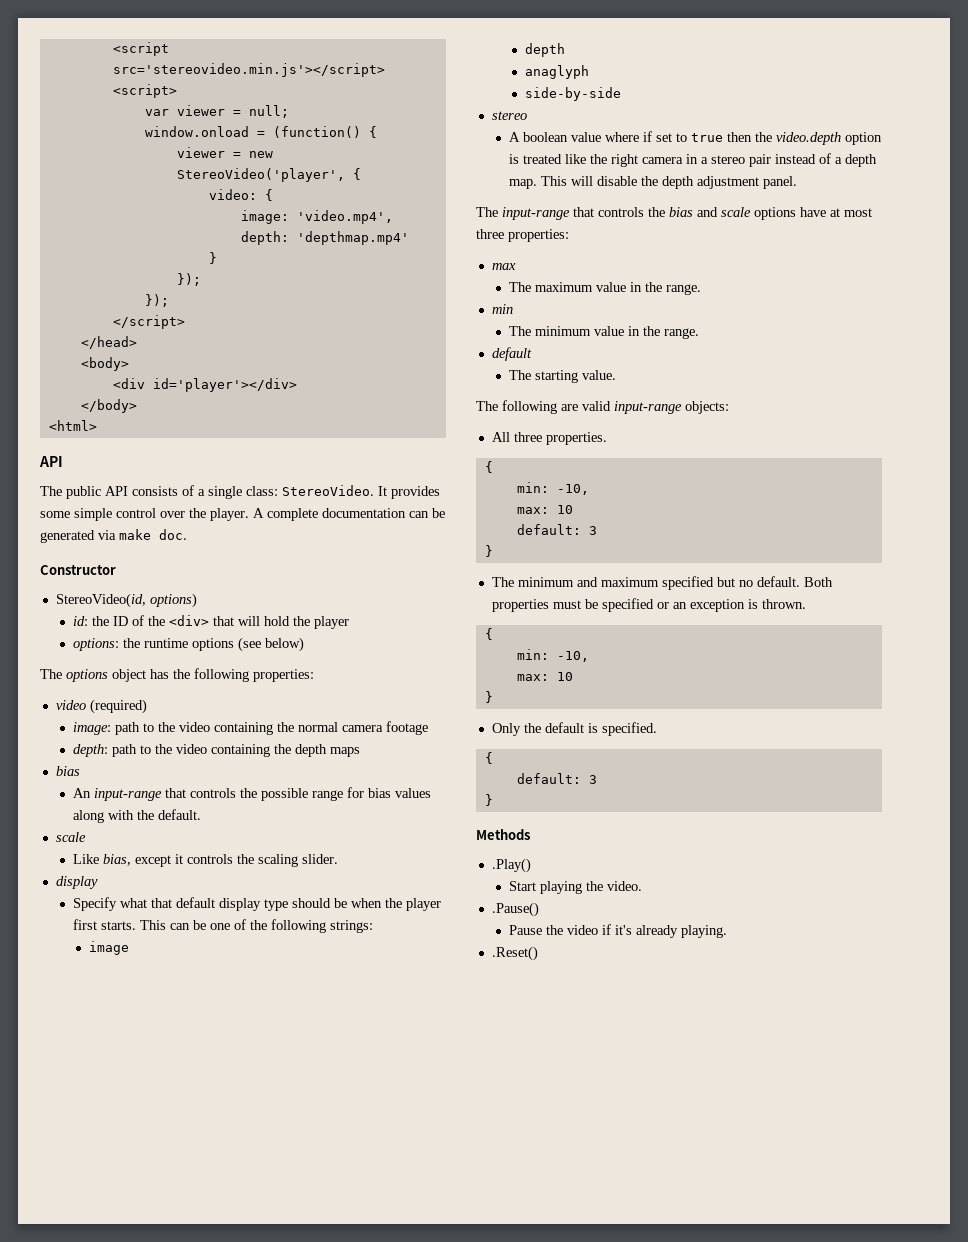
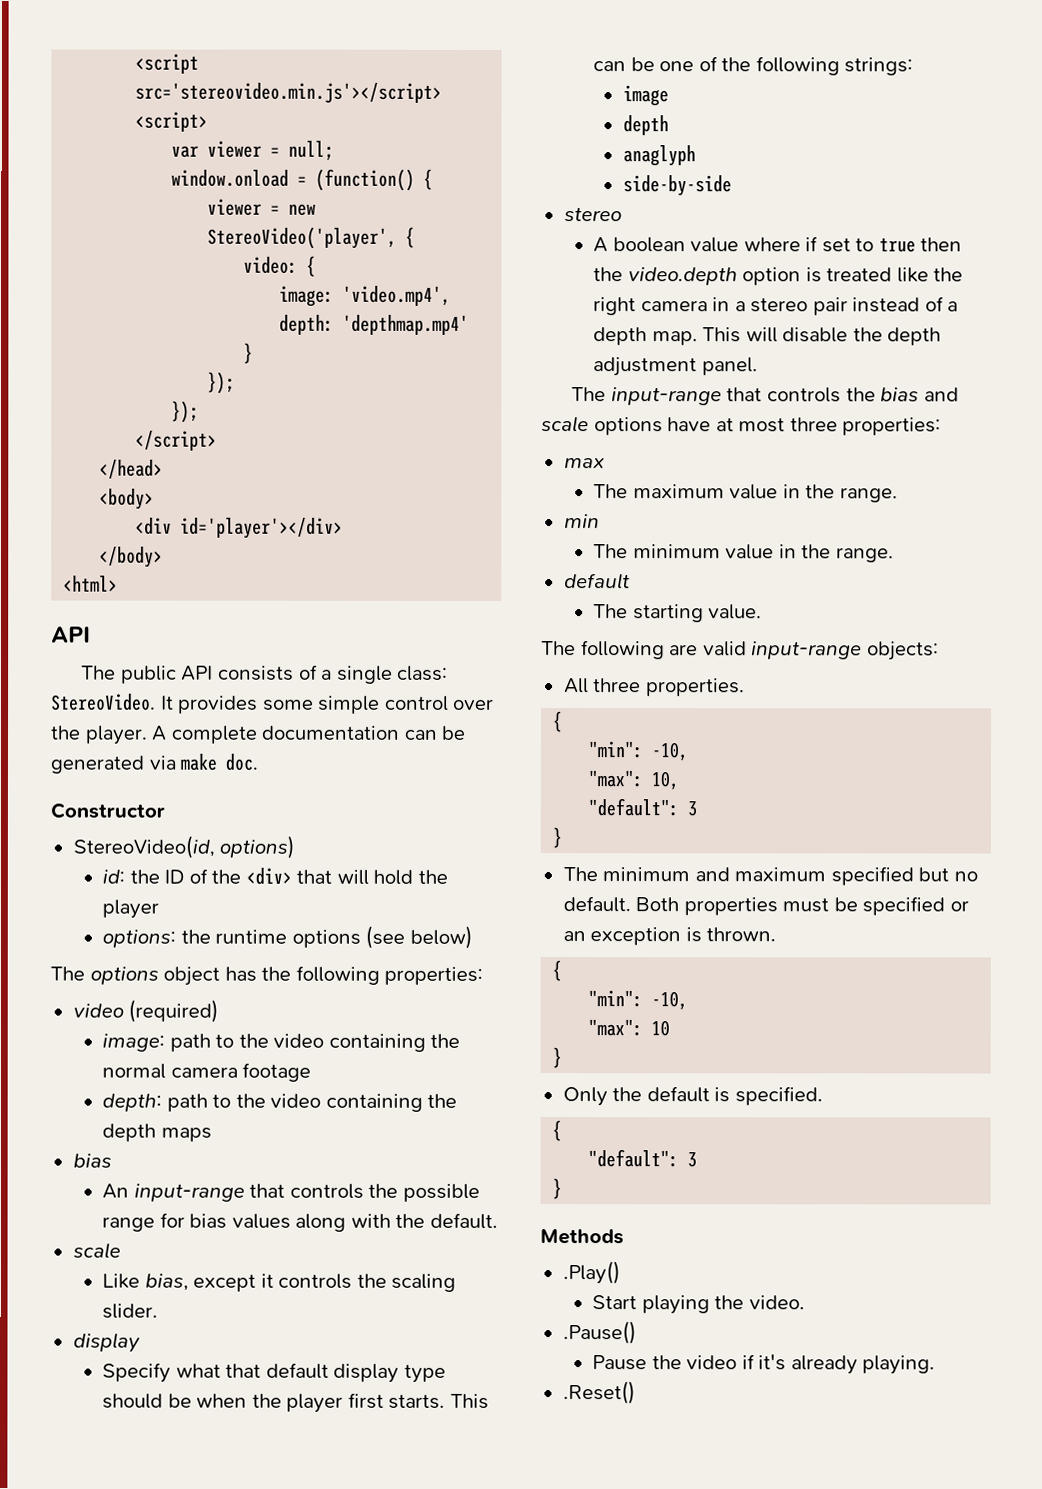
[516,482,589,495] [516,505,573,514] [516,524,581,535] min: -10, // max: 10 // default: -> [588,741,690,762] [588,770,680,791] [588,798,680,817] "min": -10, // "max": 10, // "default":
[516,649,589,662] [516,674,549,681] min: -10, // max: -> [588,990,689,1011] [588,1019,644,1037] "min": -10, // "max":
[516,773,581,784] default: -> [588,1149,680,1168] "default":

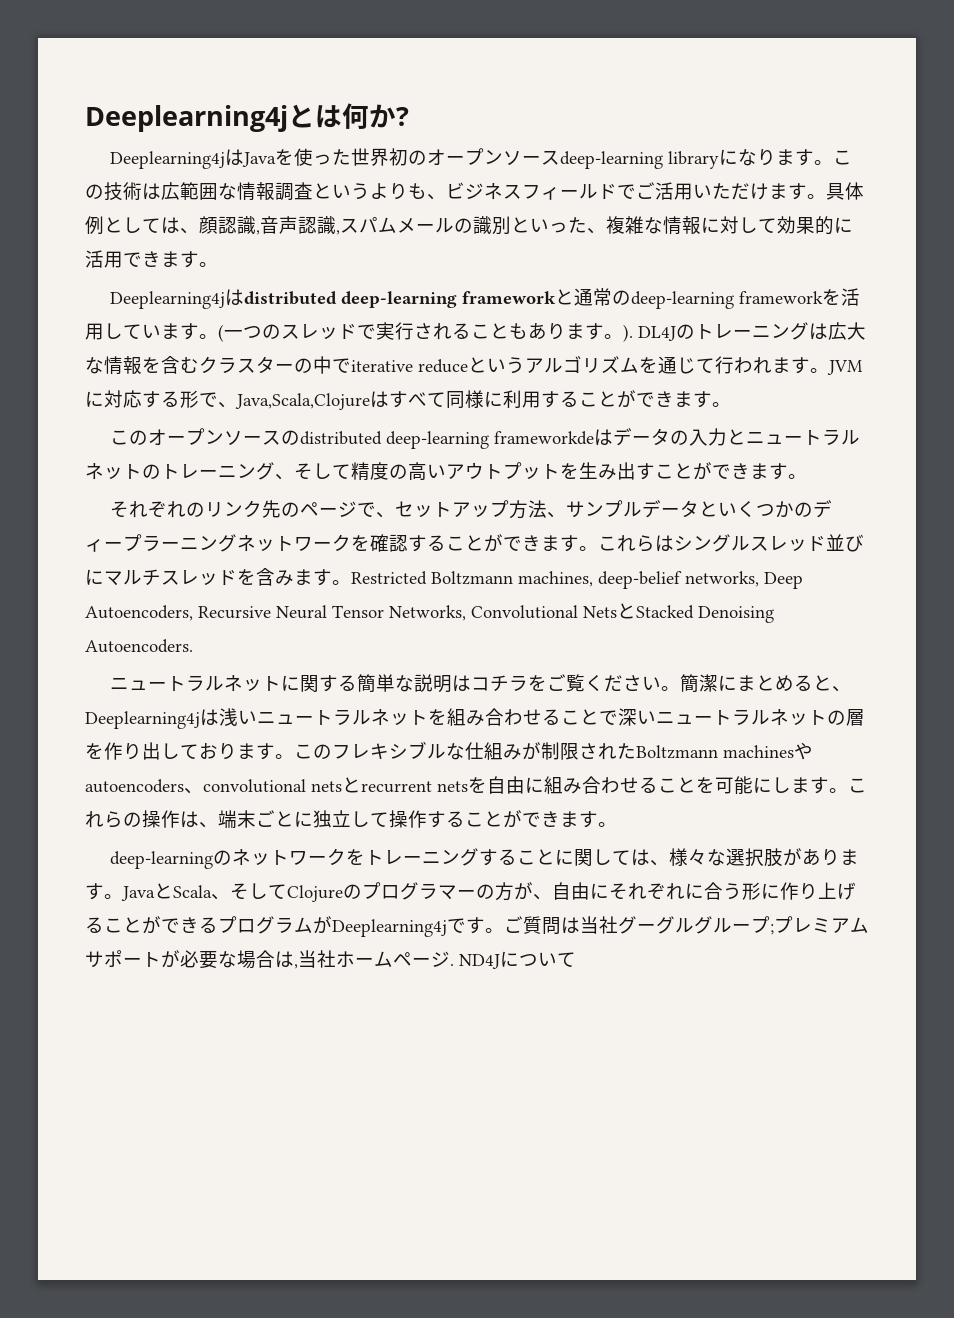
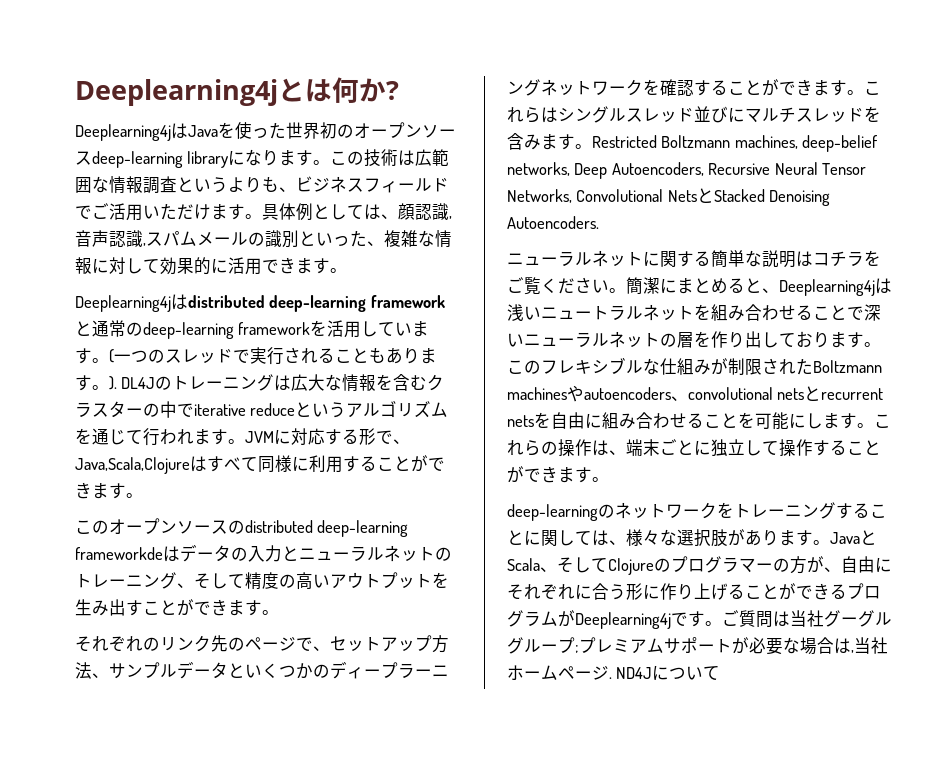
[803,430,823,445] ト -> (350, 556) none
[167,676,187,691] ト -> (558, 261) none
[713,710,732,725] ト -> (575, 342) none

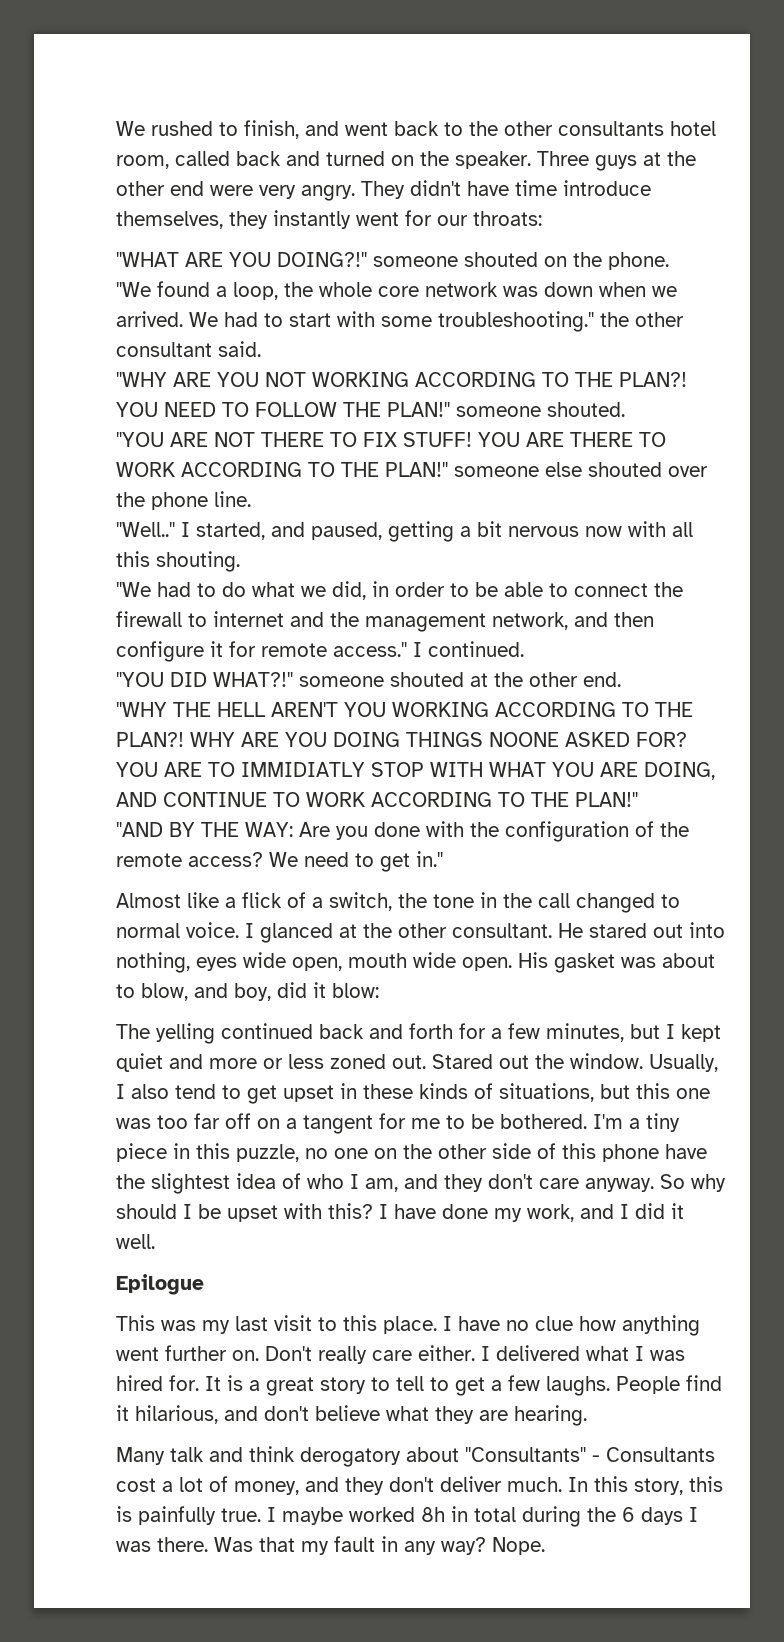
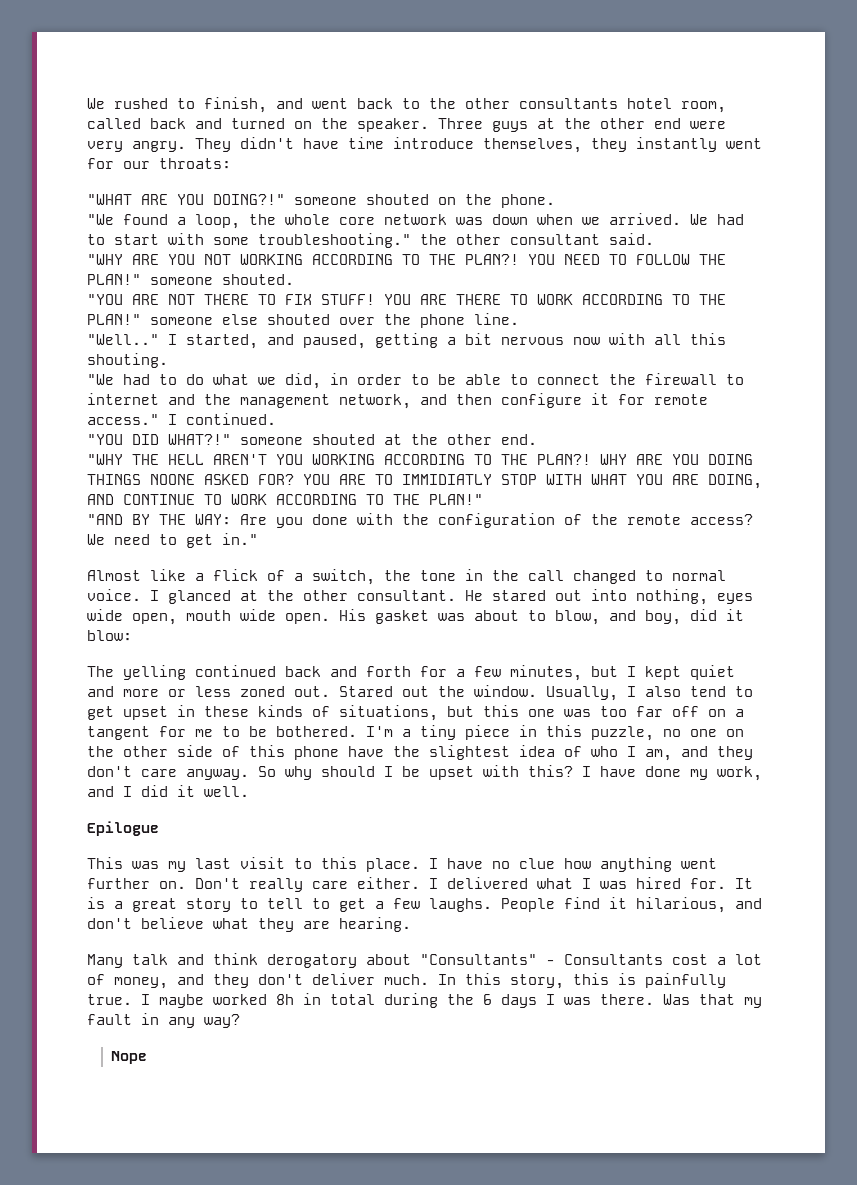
[492,1537,545,1555] Nope. -> [110,1051,147,1064] // Nope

YOUR INSTRUCTIONS: Report the total of lines above containing the string "none", and write nothing besides it.

YOUR SOLUTION: 3